▶ _WHAT TO PRODUCE_
Copy all records exactly; omit pictures.

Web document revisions
══════
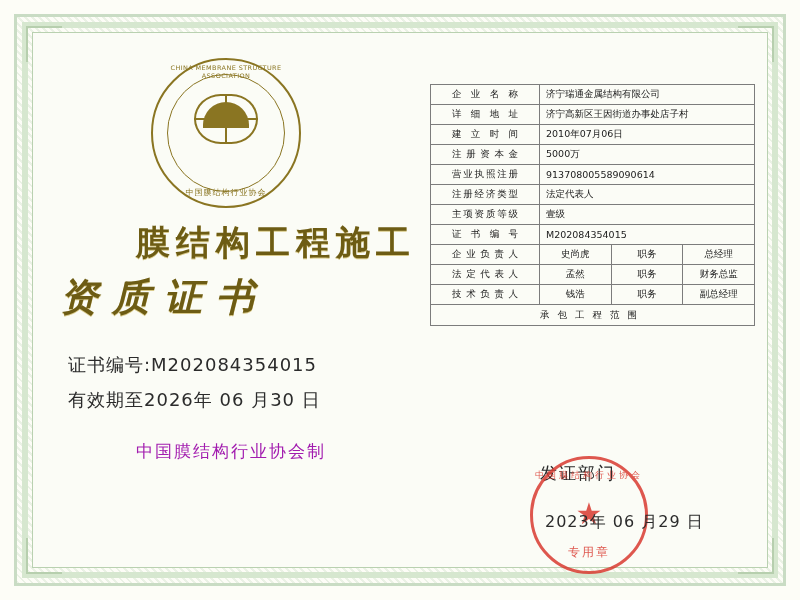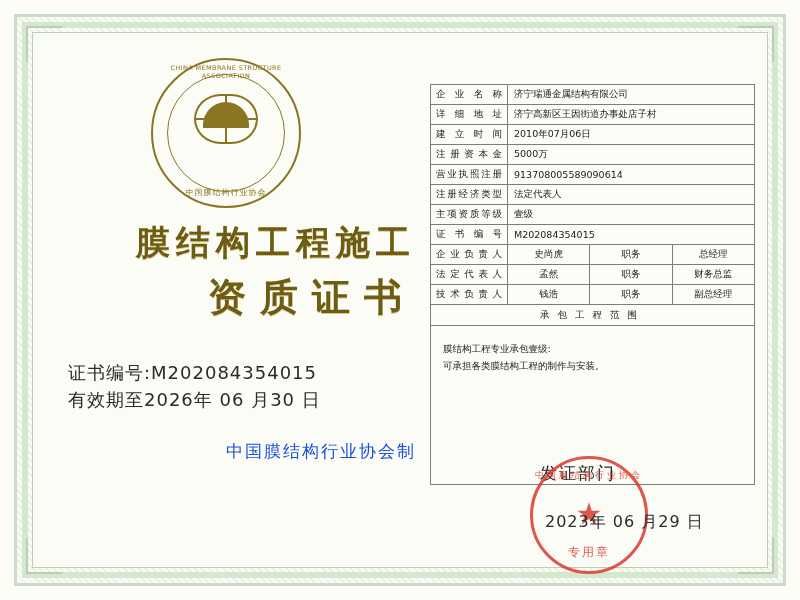"企业名称" .info-table td.label { padding: 0 5px -> 0 21px }
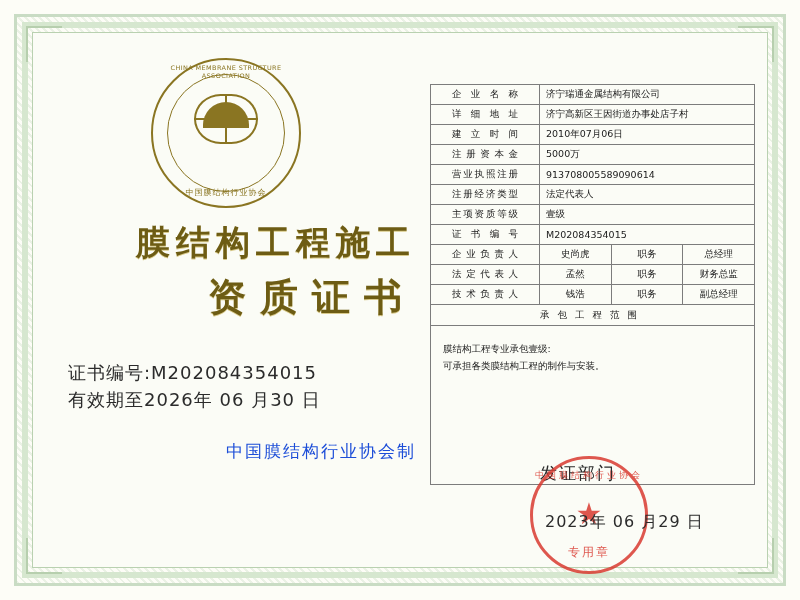"资质证书" .title-2 { font-style: none -> italic; text-align: right -> left }
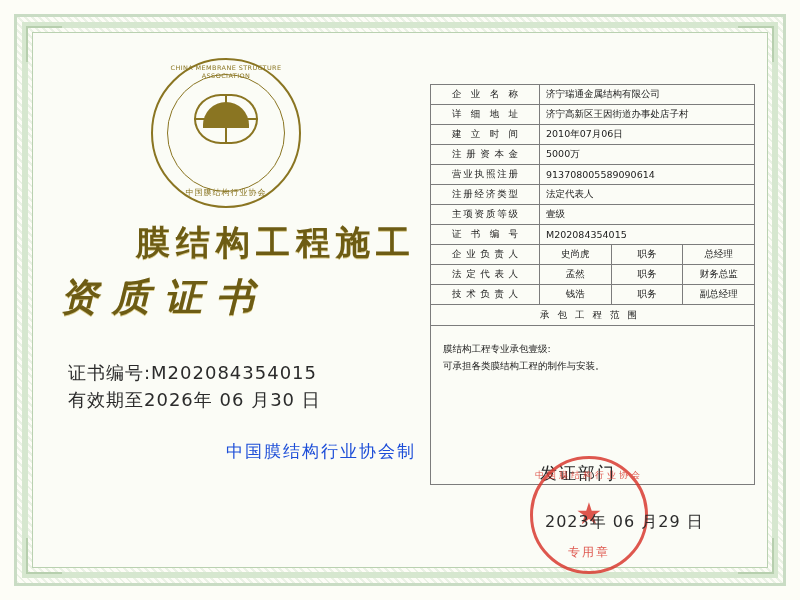"膜结构工程专业承包壹级:" tr { html: <tr> <td> <div>膜结构工程专业承包壹级:</div> <div>可承担各类膜结构工程的制作与安装。</div> </td> </tr> -> none }
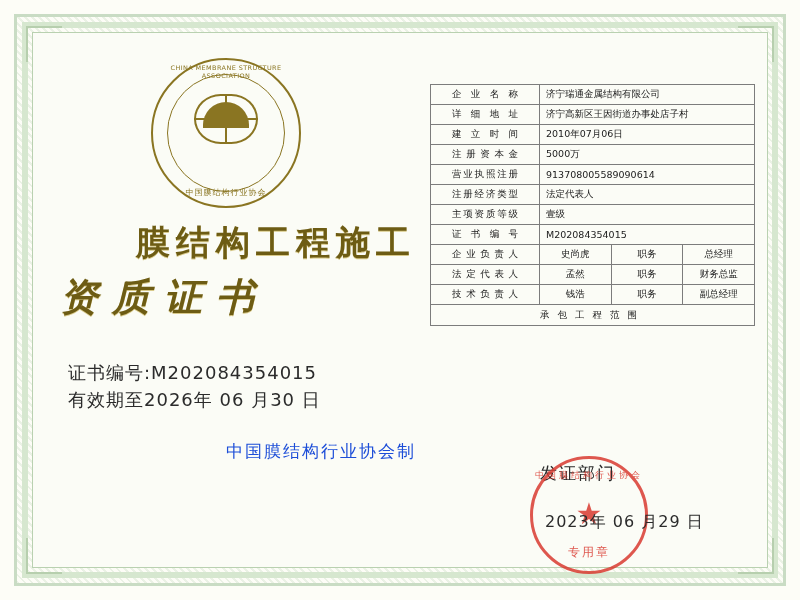"证书编号:M202084354015" .cert-no { top: 313px -> 305px }
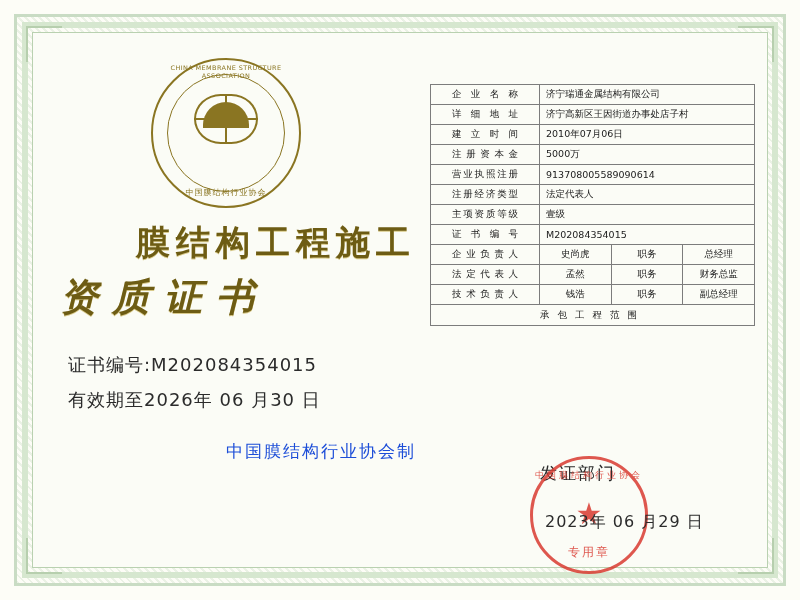"中国膜结构行业协会制" .issuer-line { color: #1d4ed8 -> #a21caf; text-align: right -> center }
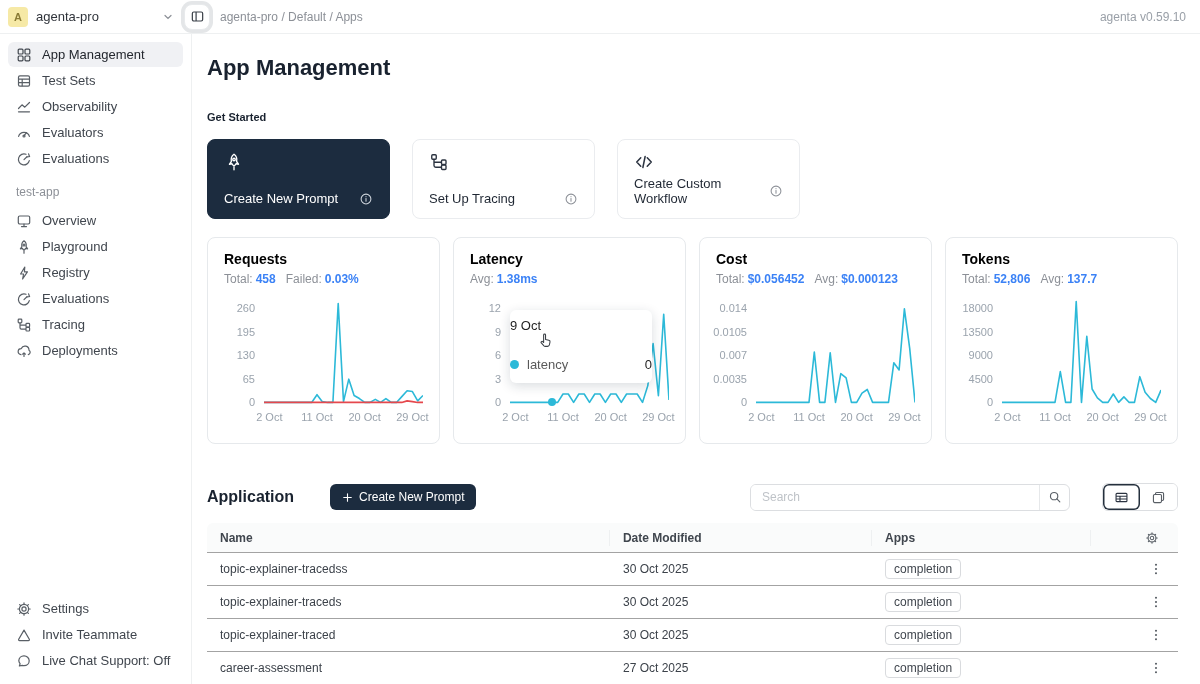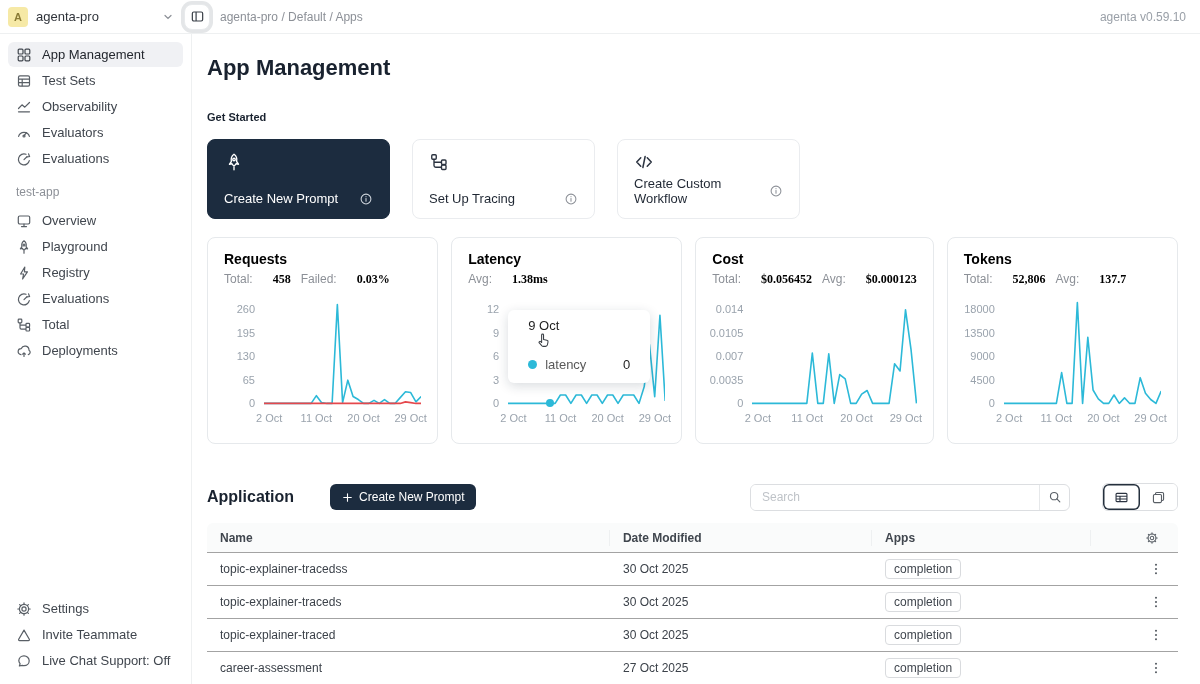"458" .stat-value { color: #000000 -> #3b82f6; font-family: Liberation Serif, serif -> none; margin-left: 20px -> 3px }
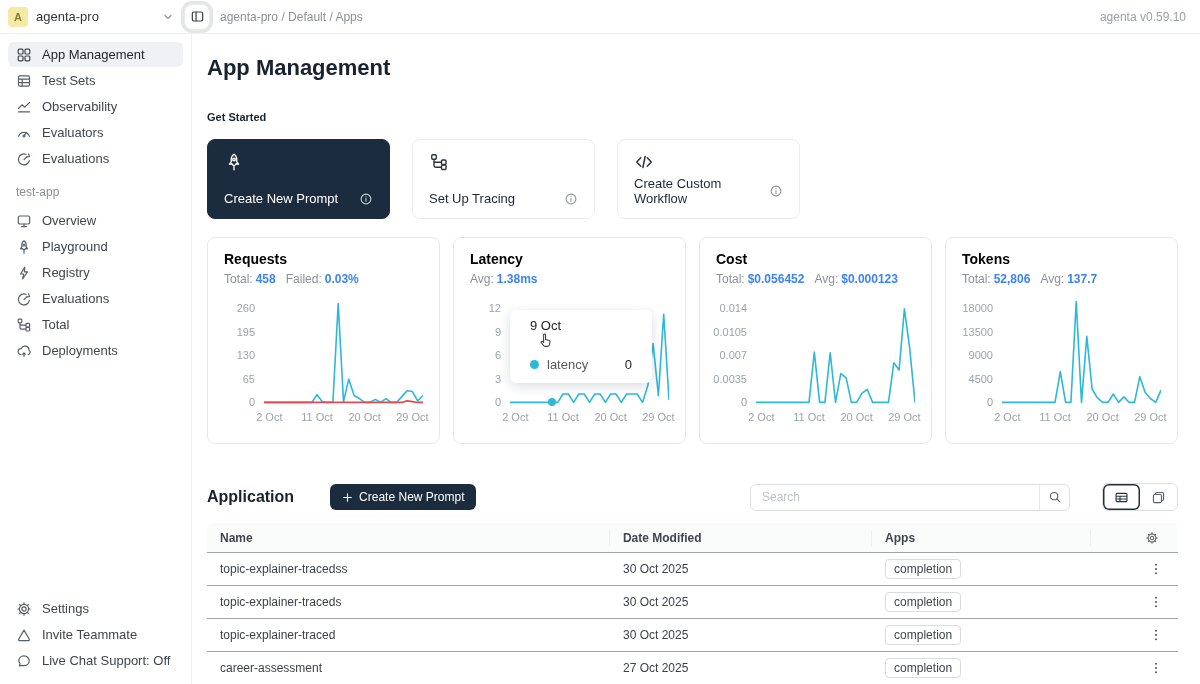"Total" span { text: Total -> Tracing }
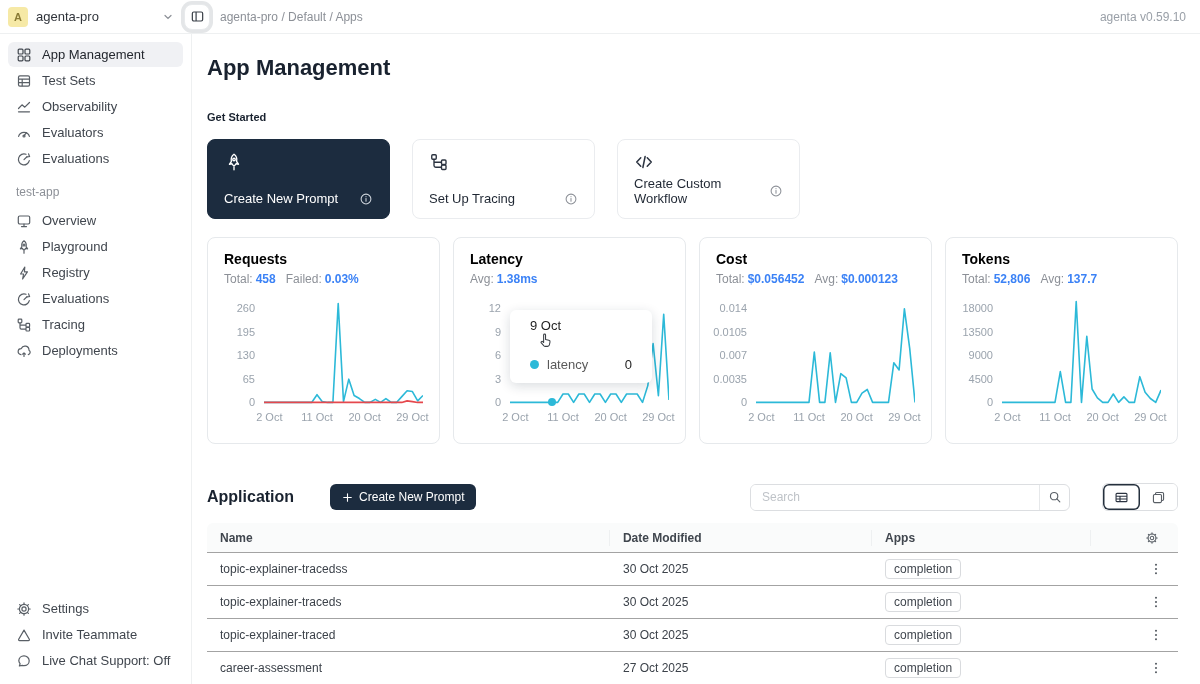"9 Oct" .tooltip { padding: 8px 20px 11px -> 8px 0 11px }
══════
▶ _YOUR RESPONSE_
"企业名称" .info-table td.label { padding: 0 5px -> 0 21px }
"资质证书" .title-2 { font-style: none -> italic; text-align: right -> left }
"膜结构工程专业承包壹级:" tr { html: <tr> <td> <div>膜结构工程专业承包壹级:</div> <div>可承担各类膜结构工程的制作与安装。</div> </td> </tr> -> none }
"证书编号:M202084354015" .cert-no { top: 313px -> 305px }
"中国膜结构行业协会制" .issuer-line { color: #1d4ed8 -> #a21caf; text-align: right -> center }
"458" .stat-value { color: #000000 -> #3b82f6; font-family: Liberation Serif, serif -> none; margin-left: 20px -> 3px }
"Total" span { text: Total -> Tracing }
"9 Oct" .tooltip { padding: 8px 20px 11px -> 8px 0 11px }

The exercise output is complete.